━━━ Data excerpts ━━━
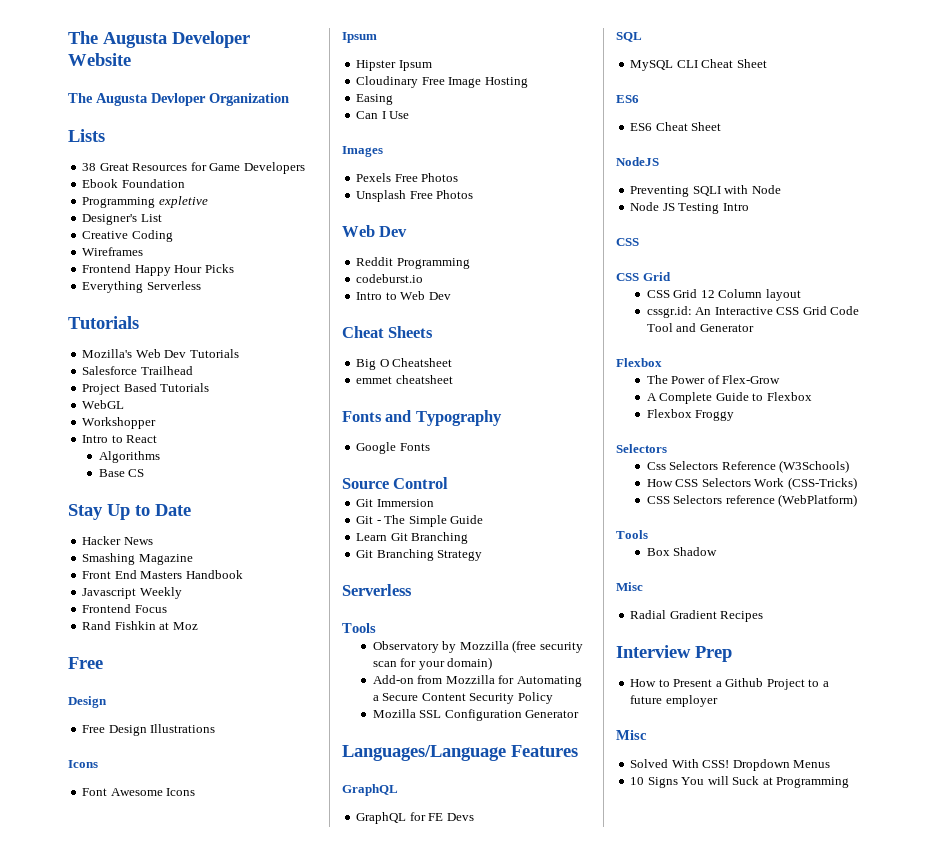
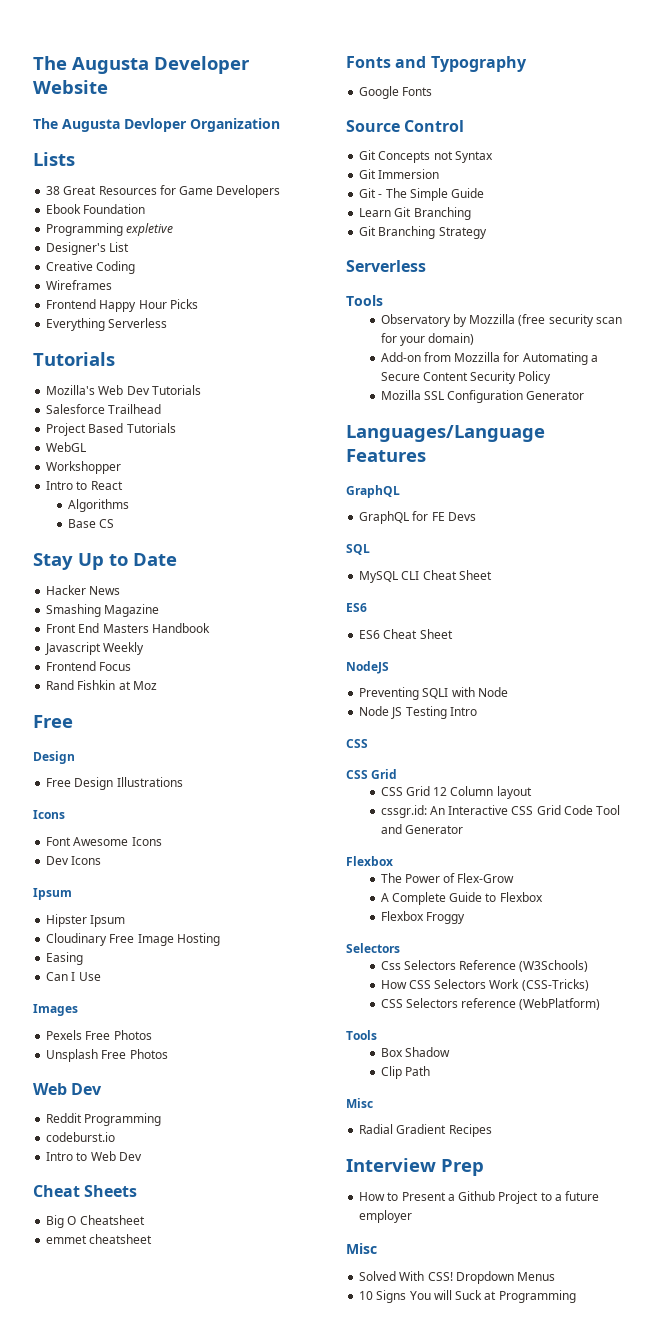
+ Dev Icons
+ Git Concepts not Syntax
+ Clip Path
━━━
━━━ Data excerpts ━━━
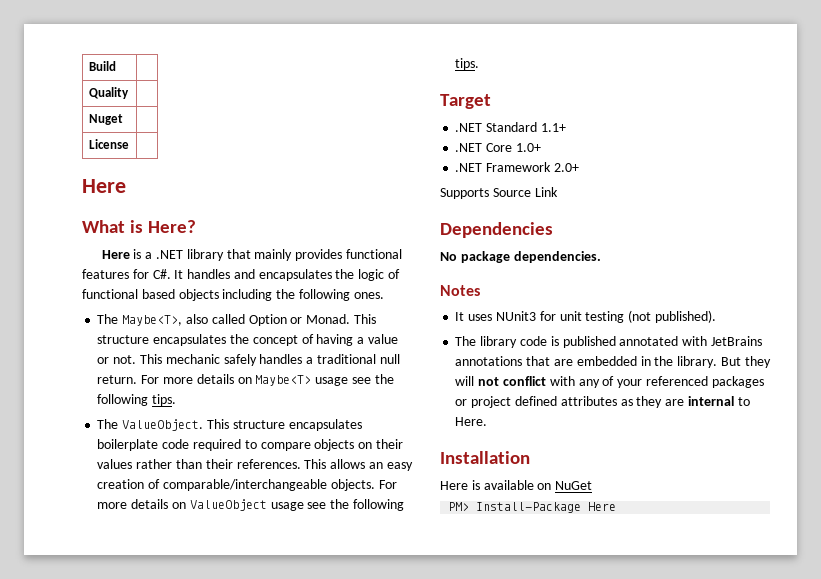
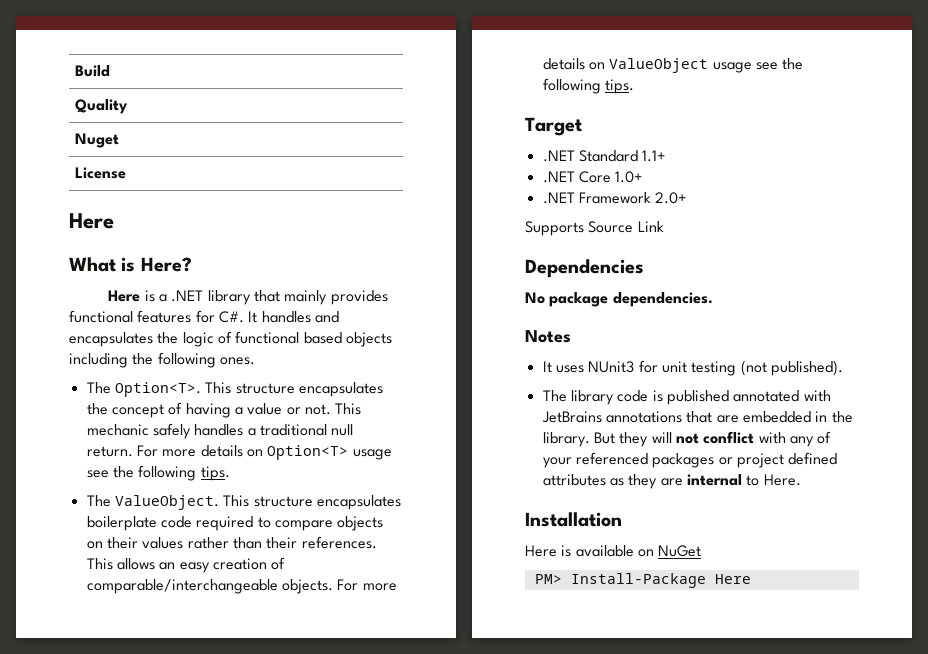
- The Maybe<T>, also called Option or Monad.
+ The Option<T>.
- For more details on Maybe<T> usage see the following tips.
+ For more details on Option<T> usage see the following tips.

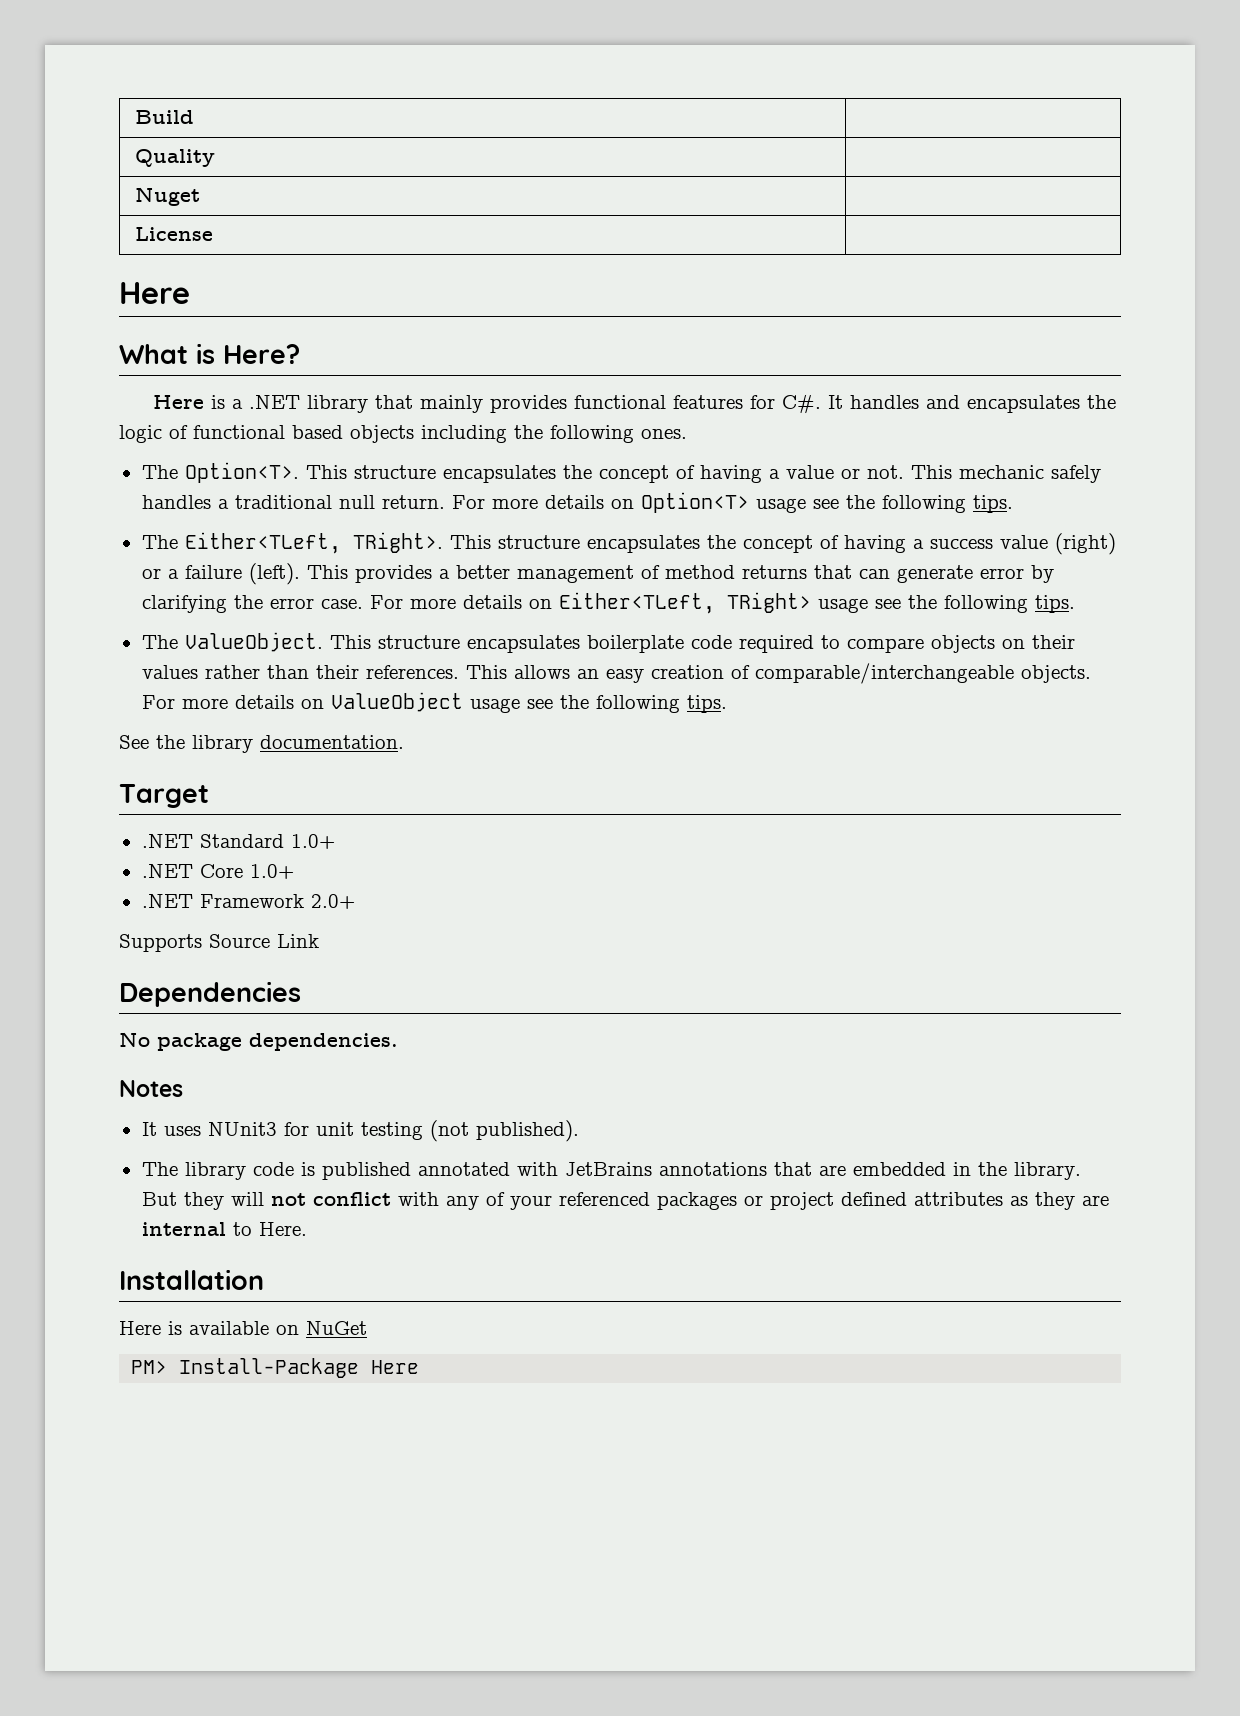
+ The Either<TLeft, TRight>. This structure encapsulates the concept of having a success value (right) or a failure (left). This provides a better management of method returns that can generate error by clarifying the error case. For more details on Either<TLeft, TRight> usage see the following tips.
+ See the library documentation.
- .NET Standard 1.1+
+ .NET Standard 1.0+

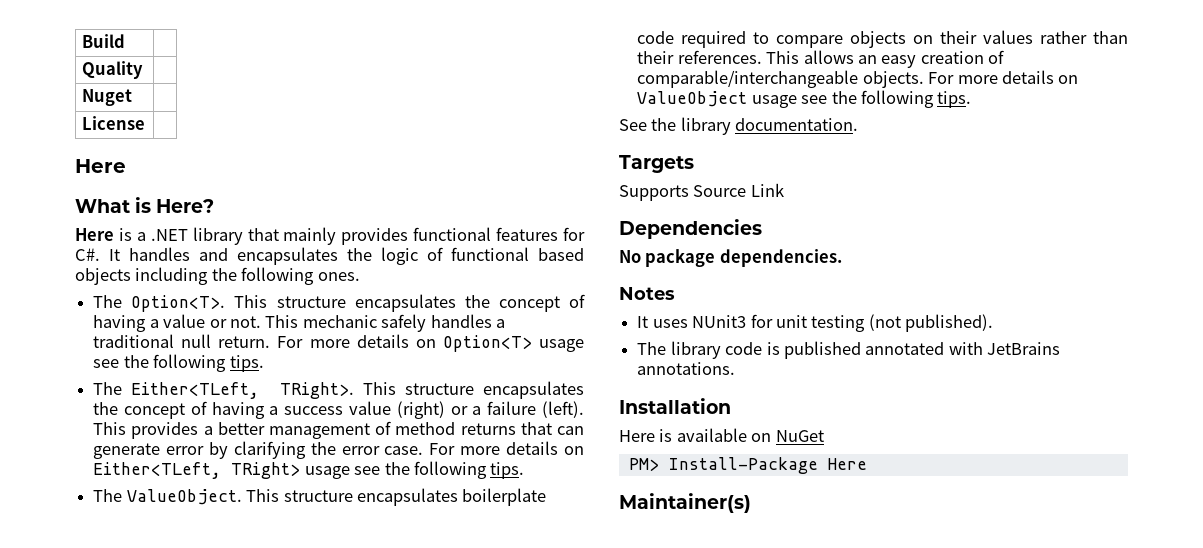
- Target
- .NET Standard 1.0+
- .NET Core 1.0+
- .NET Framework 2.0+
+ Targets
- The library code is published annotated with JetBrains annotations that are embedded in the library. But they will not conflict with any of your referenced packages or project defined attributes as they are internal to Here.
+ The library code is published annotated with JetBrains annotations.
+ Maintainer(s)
━━━
━━━ Data excerpts ━━━
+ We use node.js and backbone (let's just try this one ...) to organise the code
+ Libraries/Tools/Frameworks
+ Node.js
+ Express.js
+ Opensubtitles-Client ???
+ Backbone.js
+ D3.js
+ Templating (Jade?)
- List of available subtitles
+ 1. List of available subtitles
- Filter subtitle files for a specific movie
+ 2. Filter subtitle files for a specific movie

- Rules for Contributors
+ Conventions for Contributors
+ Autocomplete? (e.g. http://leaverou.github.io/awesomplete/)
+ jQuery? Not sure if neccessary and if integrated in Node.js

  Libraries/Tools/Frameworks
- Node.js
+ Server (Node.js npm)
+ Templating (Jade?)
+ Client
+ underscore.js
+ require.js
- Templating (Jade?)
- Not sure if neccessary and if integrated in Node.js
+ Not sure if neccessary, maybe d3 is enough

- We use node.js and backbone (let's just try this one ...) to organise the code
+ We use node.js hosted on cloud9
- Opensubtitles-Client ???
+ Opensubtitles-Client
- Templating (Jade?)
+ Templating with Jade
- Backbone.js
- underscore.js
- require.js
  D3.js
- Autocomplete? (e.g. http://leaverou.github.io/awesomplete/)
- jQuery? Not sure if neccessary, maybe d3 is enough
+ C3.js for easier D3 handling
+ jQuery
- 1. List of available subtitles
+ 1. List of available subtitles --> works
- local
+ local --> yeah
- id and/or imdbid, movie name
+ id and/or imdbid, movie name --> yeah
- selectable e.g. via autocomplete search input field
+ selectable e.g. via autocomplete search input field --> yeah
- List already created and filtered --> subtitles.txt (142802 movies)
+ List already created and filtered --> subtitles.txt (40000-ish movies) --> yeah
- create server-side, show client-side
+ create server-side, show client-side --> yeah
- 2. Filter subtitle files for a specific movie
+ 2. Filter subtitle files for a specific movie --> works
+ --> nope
━━━
From the listing above, copy every line where the string "field" is found.

- selectable e.g. via autocomplete search input field
+ selectable e.g. via autocomplete search input field --> yeah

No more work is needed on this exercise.